Project

Profile

Help

Story #7659

closed

[EPIC] As a user, orphan cleanup does not block all other tasks

Added by bmbouter over 3 years ago. Updated over 2 years ago.

Status:
CLOSED - CURRENTRELEASE
Priority:
Normal
Assignee:
-
Category:
-
Sprint/Milestone:
-
Start date:
Due date:
% Done:

100%

Estimated time:
(Total: 0:00 h)
Platform Release:
Groomed:
Yes
Sprint Candidate:
Yes
Tags:
Sprint:
Sprint 107
Quarter:
Q2-2021

Description

Background

When orphan cleanup runs it blocks all tasks submitted after it, until all workers become idle and then executes the orphan cleanup on the resource manager itself. Also orphan cleanup itself as an operation takes on the order of minutes, it's a non-trivial amount of time.

Problem

On a large Pulp system with many workers running long operations, a user will experience a very significant stalling of all newly submitted work. This occurs even when the user is interested in removing a single piece of content. For stakeholders concerned with tasking throughput on large installations, e.g. galaxy_ng this is not viable.

A simple solution

Have the orphan cleanup run asynchronously and without any locks. This will allow any worker to work on it in parallel with other Pulp task types.

Handling failures

It's a race between another task associating an orphan with a repository version and orphan cleanup deleting an orphan.
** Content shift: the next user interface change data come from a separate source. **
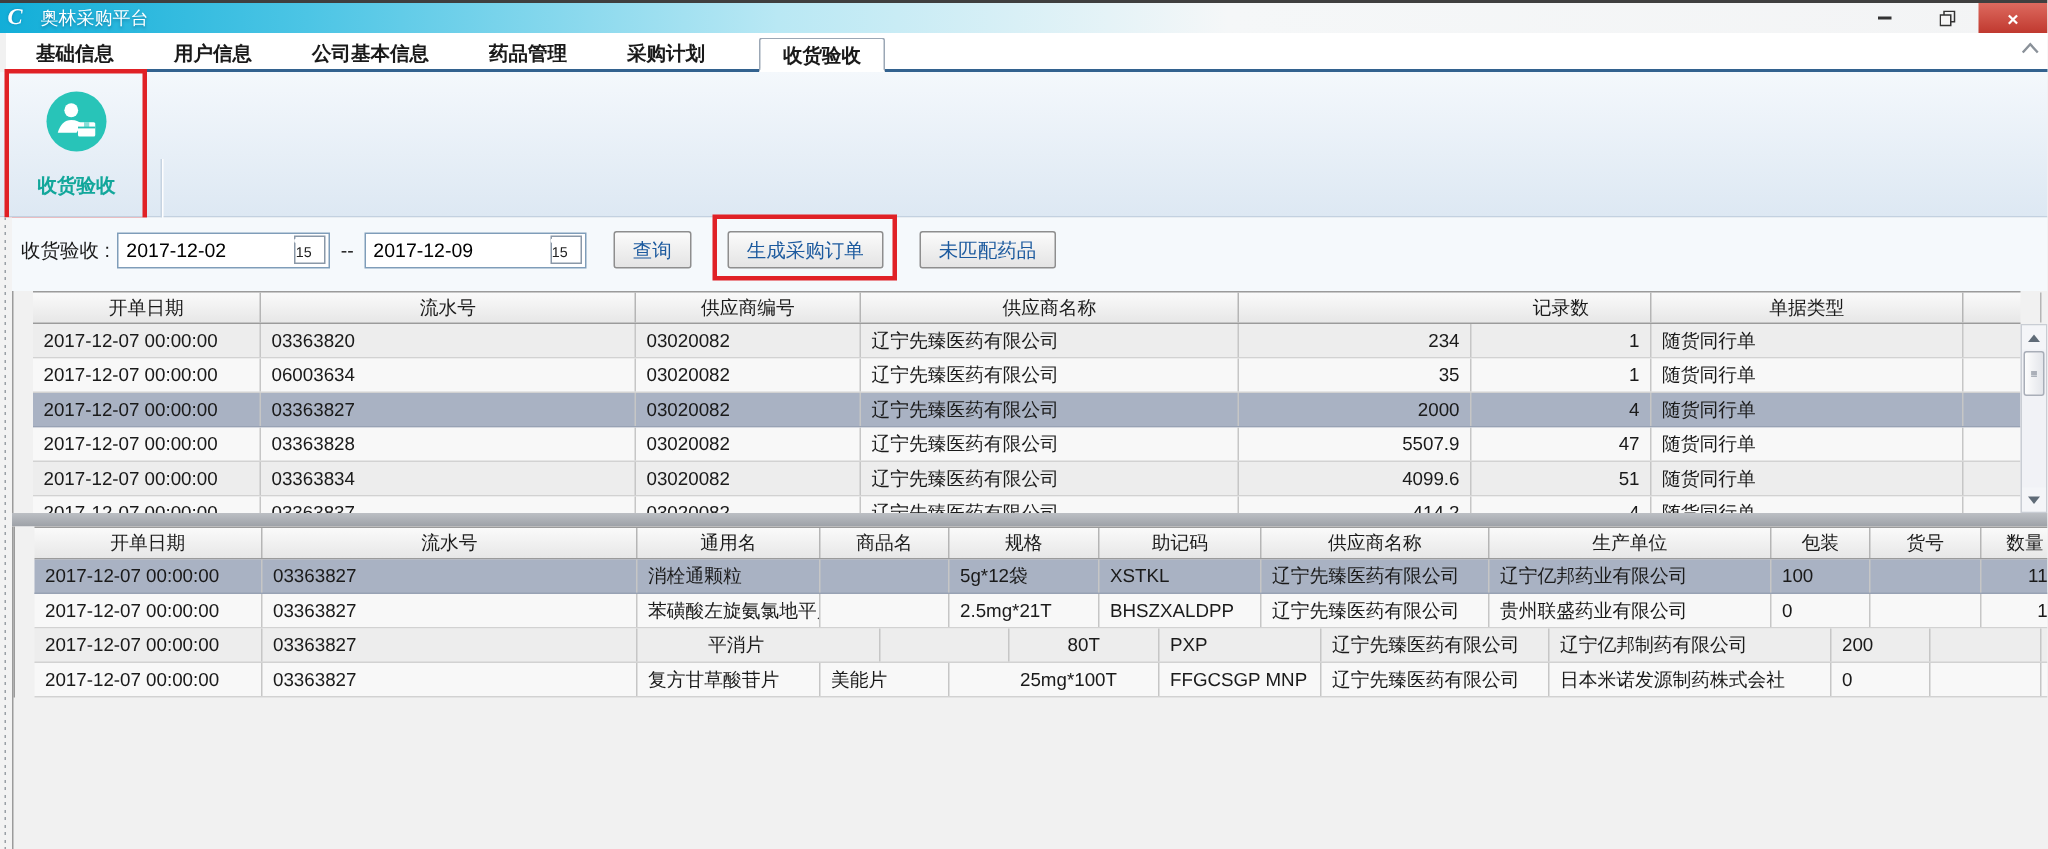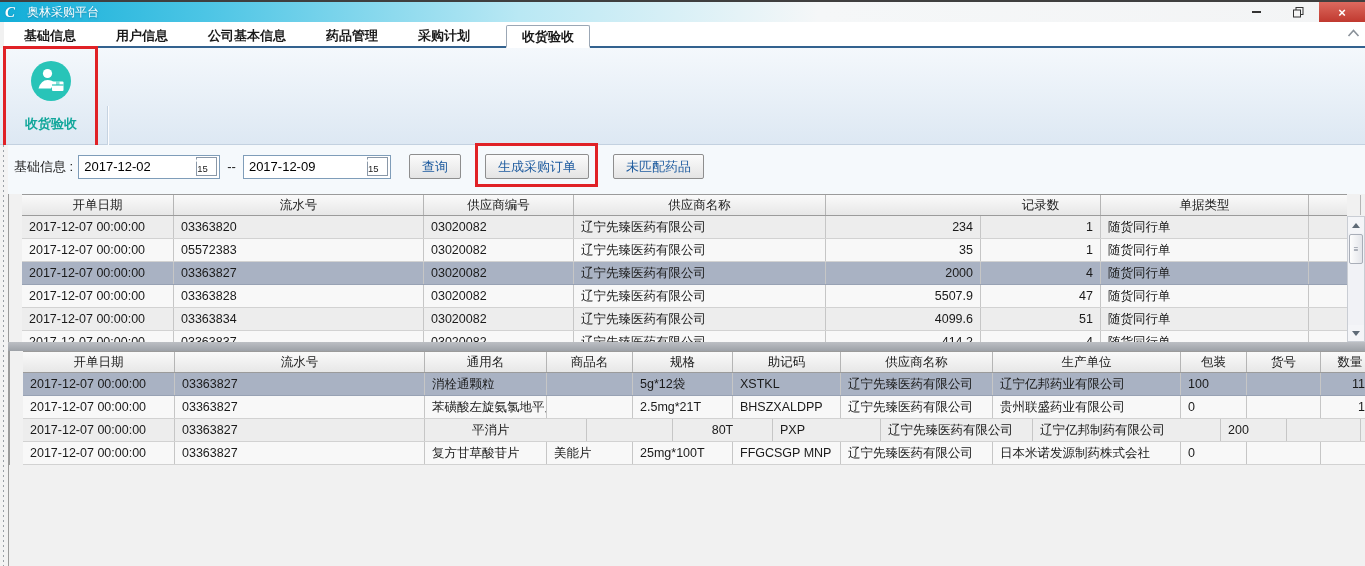--- a/index.html
+++ b/index.html
@@ -147,21 +147,21 @@
         <rect x="26" y="21.5" width="3.5" height="3.5" fill="#28c4b8" opacity="0.55"></rect>
       </svg>
       <div class="ribbon-label">收货验收</div>
     </div>
     <div class="anno-rect rect-ribbon"></div>
   </div>
   <div class="ribbon-sep"></div>
 </div>
 
 <div class="filterbar">
-  <span class="filter-label">基础信息 :</span>
+  <span class="filter-label">收货验收 :</span>
   <span class="dinput d-from">
     <input readonly="" value="2017-12-02" style="">
     <span class="cal">
       <span class="cal-top"></span>
       <span class="cal-num">15</span>
     </span>
   </span>
   <span class="range-sep">--</span>
   <span class="dinput d-to">
     <input readonly="" value="2017-12-09" style="">
@@ -195,21 +195,21 @@
         <div class="tcell" style="width: 250px;">03363820</div>
         <div class="tcell" style="width: 150px;">03020082</div>
         <div class="tcell" style="width: 252px;">辽宁先臻医药有限公司</div>
         <div class="tcell al-r" style="width: 155px;">234</div>
         <div class="tcell al-r" style="width: 120px;">1</div>
         <div class="tcell" style="width: 208px;">随货同行单</div>
         <div class="tcell" style="width: 52px;"></div>
       </div>
       <div class="trow light">
         <div class="tcell" style="width: 152px;">2017-12-07 00:00:00</div>
-        <div class="tcell" style="width: 250px;">05572383</div>
+        <div class="tcell" style="width: 250px;">06003634</div>
         <div class="tcell" style="width: 150px;">03020082</div>
         <div class="tcell" style="width: 252px;">辽宁先臻医药有限公司</div>
         <div class="tcell al-r" style="width: 155px;">35</div>
         <div class="tcell al-r" style="width: 120px;">1</div>
         <div class="tcell" style="width: 208px;">随货同行单</div>
         <div class="tcell" style="width: 52px;"></div>
       </div>
       <div class="trow dark selected">
         <div class="tcell" style="width: 152px;">2017-12-07 00:00:00</div>
         <div class="tcell" style="width: 250px;">03363827</div>
@@ -317,21 +317,21 @@
         <div class="tcell" style="width: 188px;">辽宁亿邦制药有限公司</div>
         <div class="tcell" style="width: 66px;">200</div>
         <div class="tcell" style="width: 74px;"></div>
         <div class="tcell al-r" style="width: 59px;">55</div>
       </div>
       <div class="trow light">
         <div class="tcell" style="width: 152px;">2017-12-07 00:00:00</div>
         <div class="tcell" style="width: 250px;">03363827</div>
         <div class="tcell" style="width: 122px;">复方甘草酸苷片</div>
         <div class="tcell" style="width: 86px;">美能片</div>
-        <div class="tcell" style="width: 100px;">25mg*100T</div>
+        <div class="tcell" style="width: 100px; margin-left: 40px;">25mg*100T</div>
         <div class="tcell" style="width: 108px;">FFGCSGP MNP</div>
         <div class="tcell" style="width: 152px;">辽宁先臻医药有限公司</div>
         <div class="tcell" style="width: 188px;">日本米诺发源制药株式会社</div>
         <div class="tcell" style="width: 66px;">0</div>
         <div class="tcell" style="width: 74px;"></div>
         <div class="tcell al-r" style="width: 59px;">1</div>
       </div>
     </div>
 </div>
In the case orphan_cleanup wins, plugin writers will need to be told they can no longer guarantee that just because content was there a moment ago, it is there now. I expect the exception can just bubble up to the user, and they user can restart the job at which point code like sync will get it right the second time.

In the case the other task associates an orphan, making it a non-orphan, after the orphan_cleanup has identified it as an orphan, we need to ensure the db will stop orphan_cleanup from deleting it via on_delete=PROTECT.

Proposal for complex solution

Add a new field timestamp_of_interest on the artifact and content models

  • This field should be set at the artifact/content creation time
  • This field sould be updated whenever we work with the existing artifact/content
  • Add a configurable option preserve_orphaned_content = X seconds/minutes. It can be whether a global setting or a parameter to the orphan clean up call.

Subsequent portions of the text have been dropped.